• [What to produce] Your output must be the line containing "4. In Authentication" followed by every later line in the entries below, all copied exactly.

• [Information]
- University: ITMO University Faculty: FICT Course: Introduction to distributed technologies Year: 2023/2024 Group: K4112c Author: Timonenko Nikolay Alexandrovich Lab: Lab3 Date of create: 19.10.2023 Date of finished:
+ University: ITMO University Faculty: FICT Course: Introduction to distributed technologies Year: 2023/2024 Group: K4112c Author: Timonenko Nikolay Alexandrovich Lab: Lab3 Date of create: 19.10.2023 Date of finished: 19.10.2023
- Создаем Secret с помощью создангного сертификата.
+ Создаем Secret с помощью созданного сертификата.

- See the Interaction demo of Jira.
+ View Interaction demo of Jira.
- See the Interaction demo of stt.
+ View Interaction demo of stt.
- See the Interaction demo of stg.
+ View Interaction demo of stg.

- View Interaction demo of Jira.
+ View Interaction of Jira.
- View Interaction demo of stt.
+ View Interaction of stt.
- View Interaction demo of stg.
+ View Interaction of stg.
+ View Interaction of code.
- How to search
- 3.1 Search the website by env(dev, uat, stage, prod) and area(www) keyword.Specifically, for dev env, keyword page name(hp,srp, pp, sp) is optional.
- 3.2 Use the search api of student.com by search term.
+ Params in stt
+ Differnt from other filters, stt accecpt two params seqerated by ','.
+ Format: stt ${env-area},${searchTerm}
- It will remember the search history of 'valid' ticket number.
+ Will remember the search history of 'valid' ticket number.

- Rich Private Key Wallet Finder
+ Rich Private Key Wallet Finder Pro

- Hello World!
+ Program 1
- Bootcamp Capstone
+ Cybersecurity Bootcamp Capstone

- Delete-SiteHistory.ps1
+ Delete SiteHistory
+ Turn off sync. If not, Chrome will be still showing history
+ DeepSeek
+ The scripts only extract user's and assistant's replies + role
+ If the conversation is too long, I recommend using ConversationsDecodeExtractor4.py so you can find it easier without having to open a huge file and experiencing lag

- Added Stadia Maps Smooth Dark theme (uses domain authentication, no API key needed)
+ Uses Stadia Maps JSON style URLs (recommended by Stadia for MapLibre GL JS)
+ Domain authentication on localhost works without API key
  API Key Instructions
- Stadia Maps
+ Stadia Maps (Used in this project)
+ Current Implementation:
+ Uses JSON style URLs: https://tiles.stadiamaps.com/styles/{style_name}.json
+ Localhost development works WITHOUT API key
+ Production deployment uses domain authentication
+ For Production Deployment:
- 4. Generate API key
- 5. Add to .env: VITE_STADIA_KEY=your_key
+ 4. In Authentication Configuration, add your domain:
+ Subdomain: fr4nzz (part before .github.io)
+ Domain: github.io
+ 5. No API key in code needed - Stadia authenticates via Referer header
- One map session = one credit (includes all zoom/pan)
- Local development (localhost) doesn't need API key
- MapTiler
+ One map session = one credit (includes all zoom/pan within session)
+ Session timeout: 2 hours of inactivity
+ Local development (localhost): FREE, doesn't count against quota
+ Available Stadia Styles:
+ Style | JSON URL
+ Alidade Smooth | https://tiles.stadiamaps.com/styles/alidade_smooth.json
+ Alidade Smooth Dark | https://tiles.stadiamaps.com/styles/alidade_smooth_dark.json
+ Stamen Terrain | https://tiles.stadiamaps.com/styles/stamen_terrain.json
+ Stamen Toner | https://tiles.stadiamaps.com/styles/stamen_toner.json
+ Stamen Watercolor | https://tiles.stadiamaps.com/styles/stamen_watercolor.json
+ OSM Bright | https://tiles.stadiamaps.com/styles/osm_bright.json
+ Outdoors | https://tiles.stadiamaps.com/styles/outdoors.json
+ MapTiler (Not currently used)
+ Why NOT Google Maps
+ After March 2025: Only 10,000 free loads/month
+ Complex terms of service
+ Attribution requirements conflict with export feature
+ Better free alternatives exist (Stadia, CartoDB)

• [Problem solution]
+ 4. In Authentication Configuration, add your domain:
+ Subdomain: fr4nzz (part before .github.io)
+ Domain: github.io
+ 5. No API key in code needed - Stadia authenticates via Referer header
- One map session = one credit (includes all zoom/pan)
- Local development (localhost) doesn't need API key
- MapTiler
+ One map session = one credit (includes all zoom/pan within session)
+ Session timeout: 2 hours of inactivity
+ Local development (localhost): FREE, doesn't count against quota
+ Available Stadia Styles:
+ Style | JSON URL
+ Alidade Smooth | https://tiles.stadiamaps.com/styles/alidade_smooth.json
+ Alidade Smooth Dark | https://tiles.stadiamaps.com/styles/alidade_smooth_dark.json
+ Stamen Terrain | https://tiles.stadiamaps.com/styles/stamen_terrain.json
+ Stamen Toner | https://tiles.stadiamaps.com/styles/stamen_toner.json
+ Stamen Watercolor | https://tiles.stadiamaps.com/styles/stamen_watercolor.json
+ OSM Bright | https://tiles.stadiamaps.com/styles/osm_bright.json
+ Outdoors | https://tiles.stadiamaps.com/styles/outdoors.json
+ MapTiler (Not currently used)
+ Why NOT Google Maps
+ After March 2025: Only 10,000 free loads/month
+ Complex terms of service
+ Attribution requirements conflict with export feature
+ Better free alternatives exist (Stadia, CartoDB)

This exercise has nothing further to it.